» Exercise requirements
Everything from the opening line of the listing below to the line that has "Del Rio, 2016: 240 -> 300", inclusive, should be returned exactly, except the pictures.
---
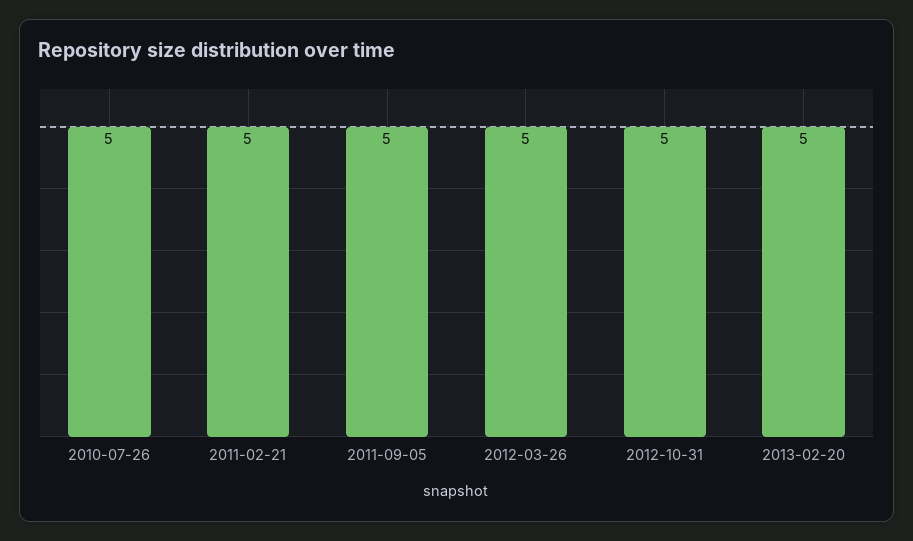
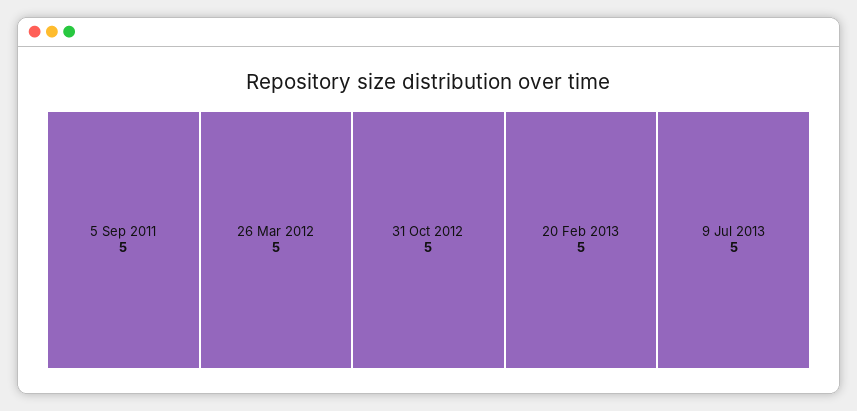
2010-07-26: 5 -> none
2011-02-21: 5 -> none
9 Jul 2013: none -> 5

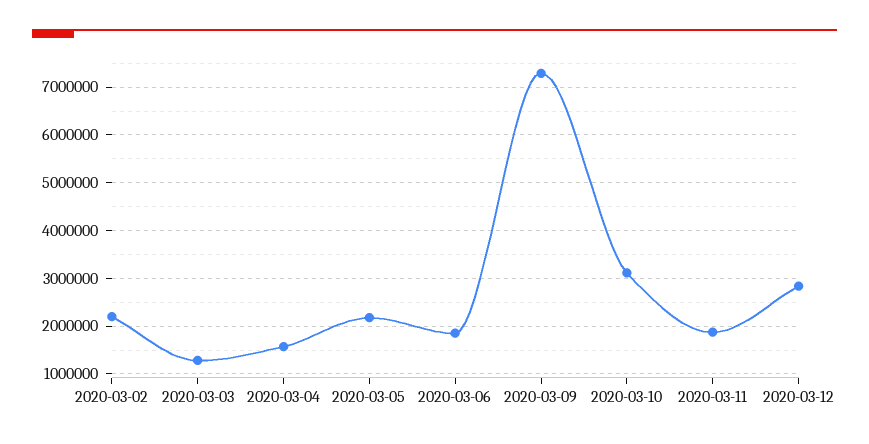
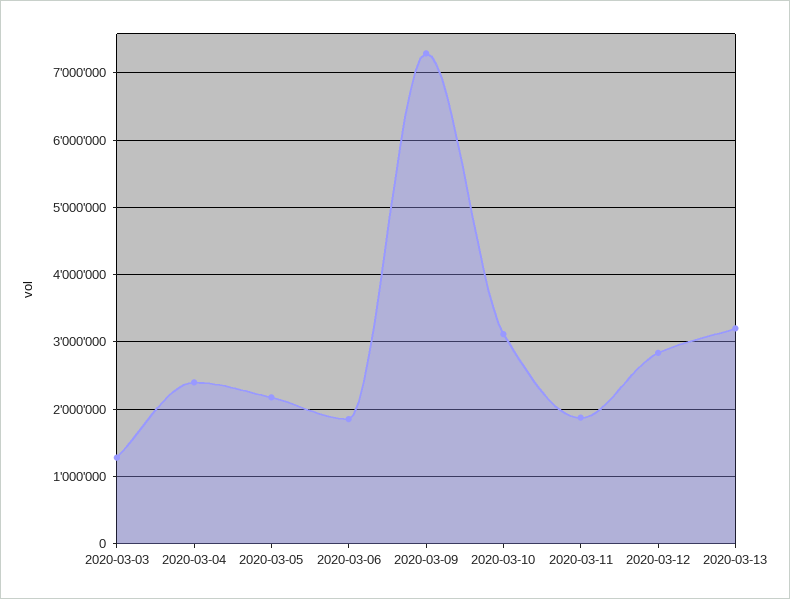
2020-03-02: 2200000 -> none
2020-03-04: 1600000 -> 2400000
2020-03-13: none -> 3200000

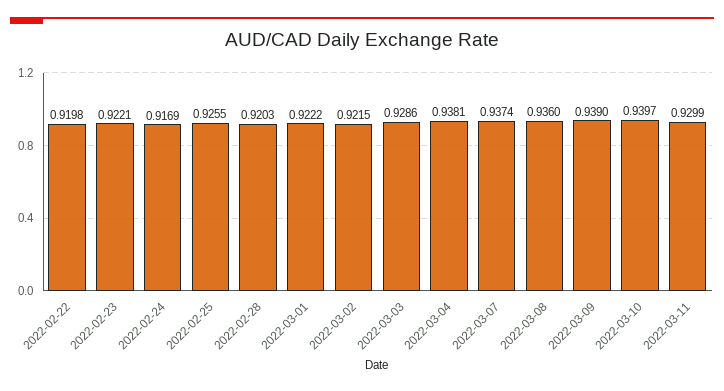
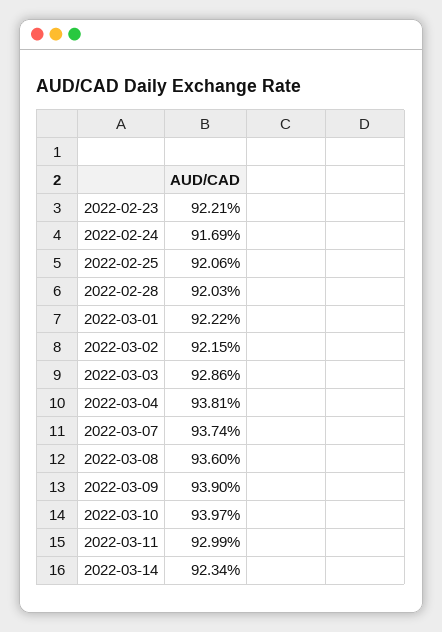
2022-02-22: 0.9198 -> none
2022-02-25: 0.9255 -> 0.9206
2022-03-14: none -> 0.9234

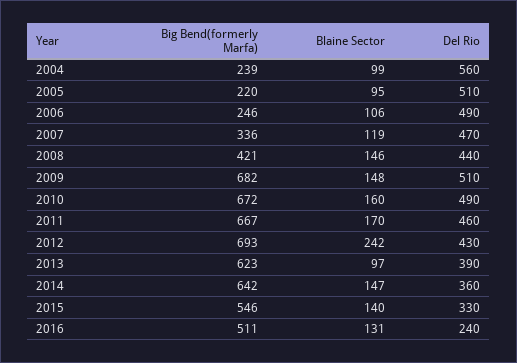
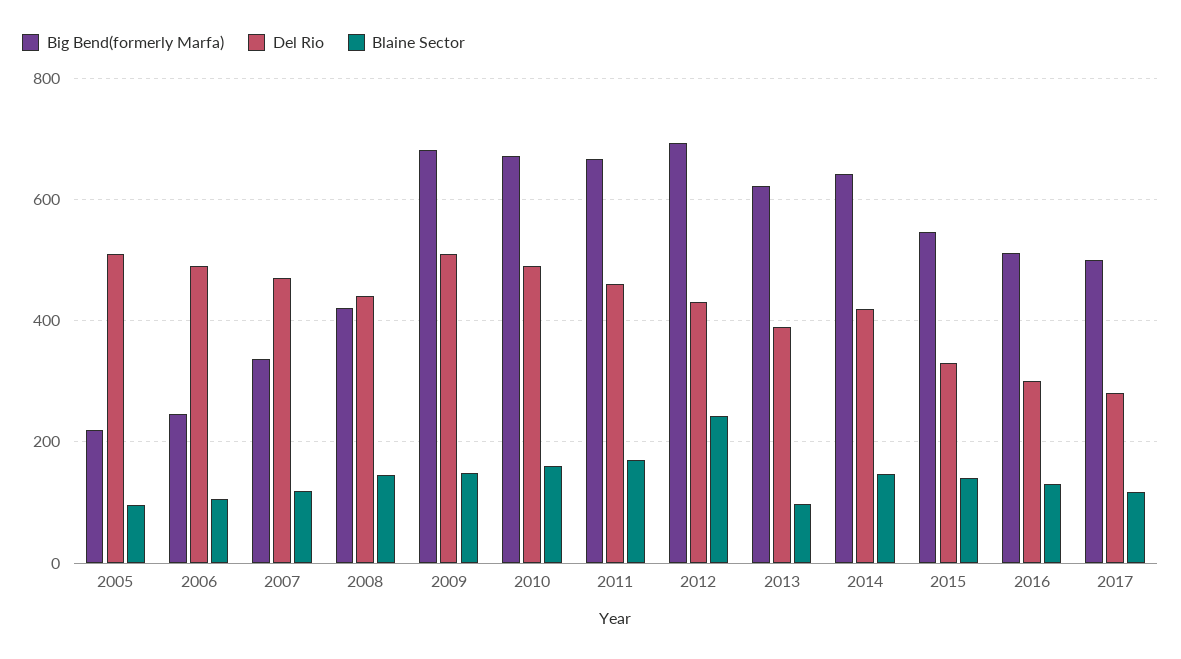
Big Bend(formerly Marfa), 2004: 239 -> none
Blaine Sector, 2004: 99 -> none
Del Rio, 2004: 560 -> none
Del Rio, 2014: 360 -> 420
Del Rio, 2016: 240 -> 300
Big Bend(formerly Marfa), 2017: none -> 500
Del Rio, 2017: none -> 280
Blaine Sector, 2017: none -> 120

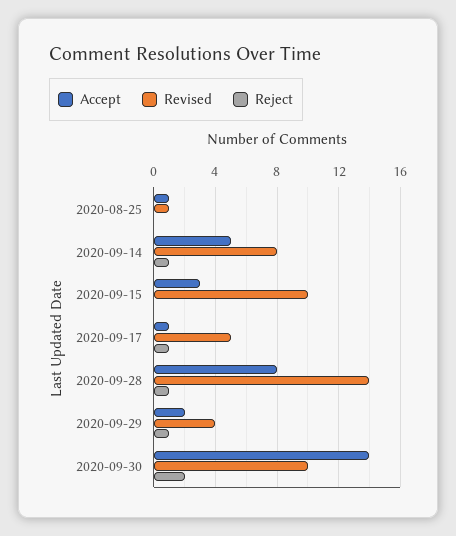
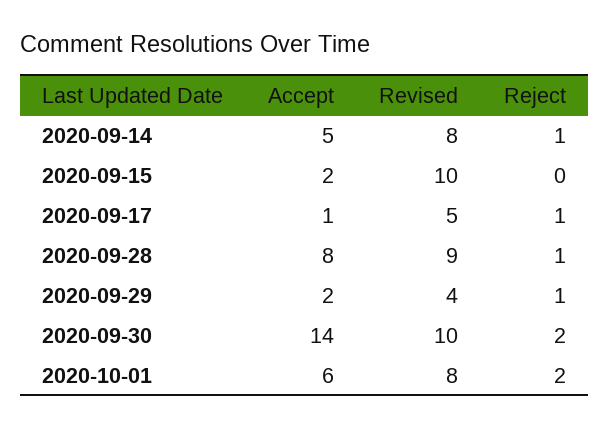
Accept, 2020-08-25: 1 -> none
Revised, 2020-08-25: 1 -> none
Reject, 2020-08-25: 0 -> none
Accept, 2020-09-15: 3 -> 2
Revised, 2020-09-28: 14 -> 9
Accept, 2020-10-01: none -> 6
Revised, 2020-10-01: none -> 8
Reject, 2020-10-01: none -> 2

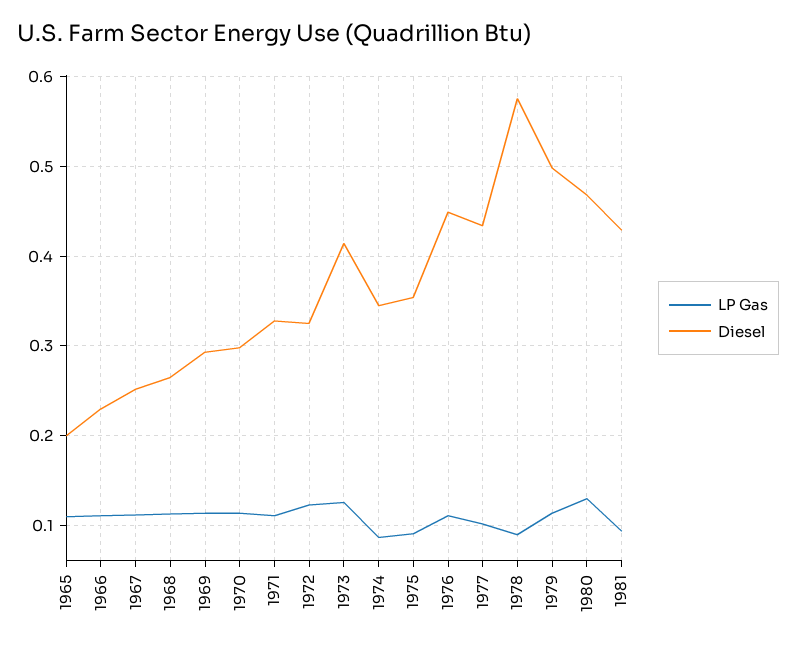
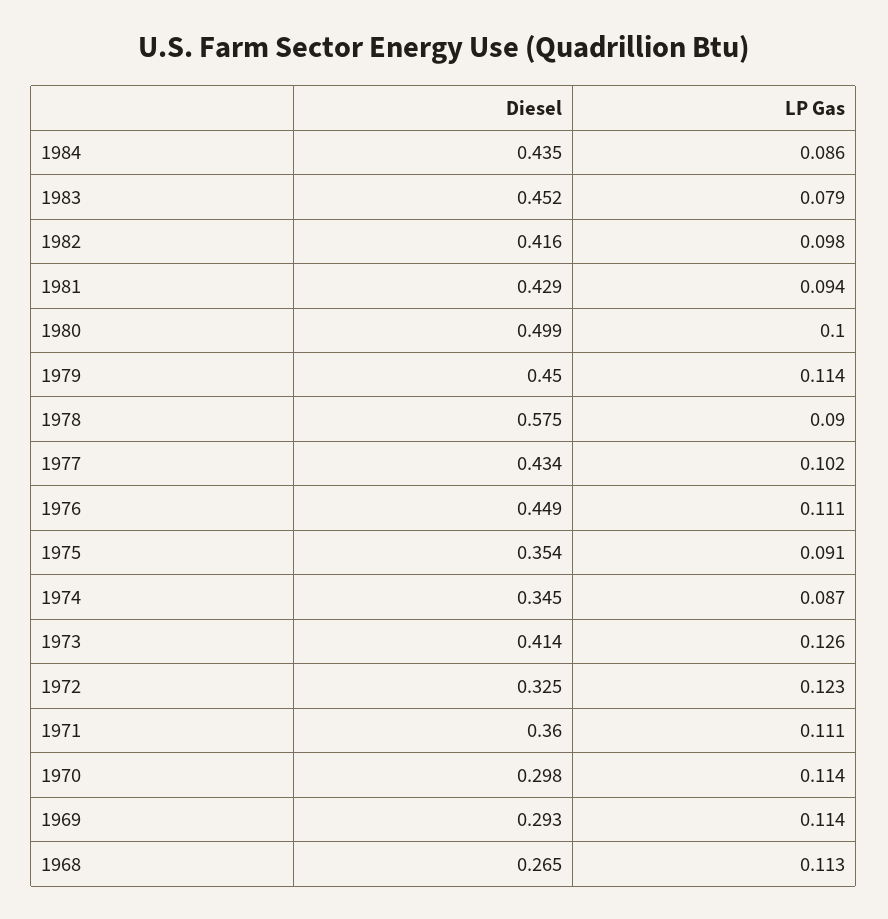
LP Gas, 1965: 0.11 -> none
Diesel, 1965: 0.2 -> none
LP Gas, 1966: 0.11 -> none
Diesel, 1966: 0.23 -> none
LP Gas, 1967: 0.11 -> none
Diesel, 1967: 0.25 -> none
Diesel, 1971: 0.33 -> 0.36
Diesel, 1979: 0.5 -> 0.45
LP Gas, 1980: 0.13 -> 0.1
Diesel, 1980: 0.47 -> 0.499
Diesel, 1984: none -> 0.435
LP Gas, 1984: none -> 0.086
Diesel, 1983: none -> 0.452
LP Gas, 1983: none -> 0.079
Diesel, 1982: none -> 0.416
LP Gas, 1982: none -> 0.098

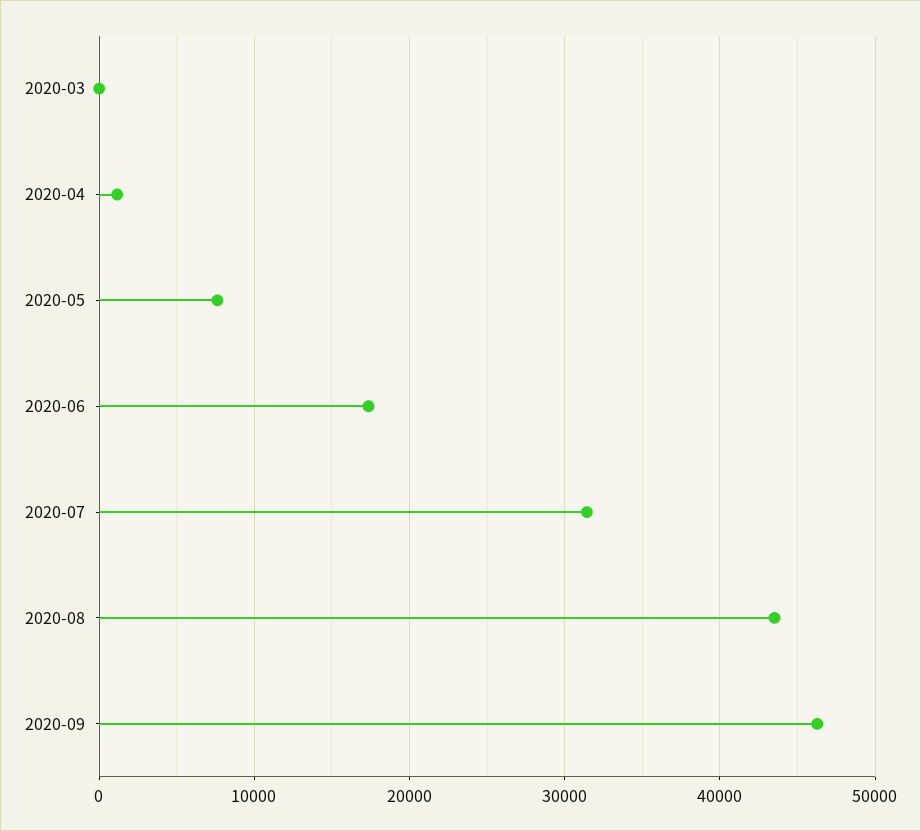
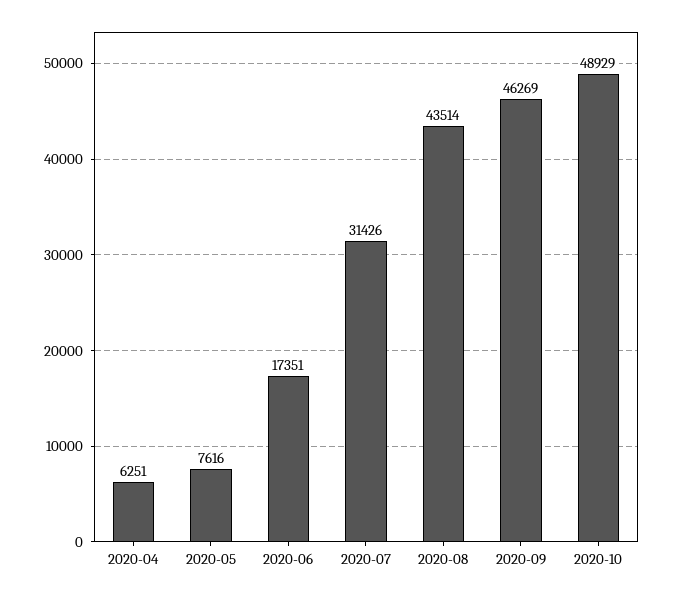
2020-03: 0 -> none
2020-04: 1000 -> 6251
2020-10: none -> 48929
---
» Task output
2010-07-26: 5 -> none
2011-02-21: 5 -> none
9 Jul 2013: none -> 5

2020-03-02: 2200000 -> none
2020-03-04: 1600000 -> 2400000
2020-03-13: none -> 3200000

2022-02-22: 0.9198 -> none
2022-02-25: 0.9255 -> 0.9206
2022-03-14: none -> 0.9234

Big Bend(formerly Marfa), 2004: 239 -> none
Blaine Sector, 2004: 99 -> none
Del Rio, 2004: 560 -> none
Del Rio, 2014: 360 -> 420
Del Rio, 2016: 240 -> 300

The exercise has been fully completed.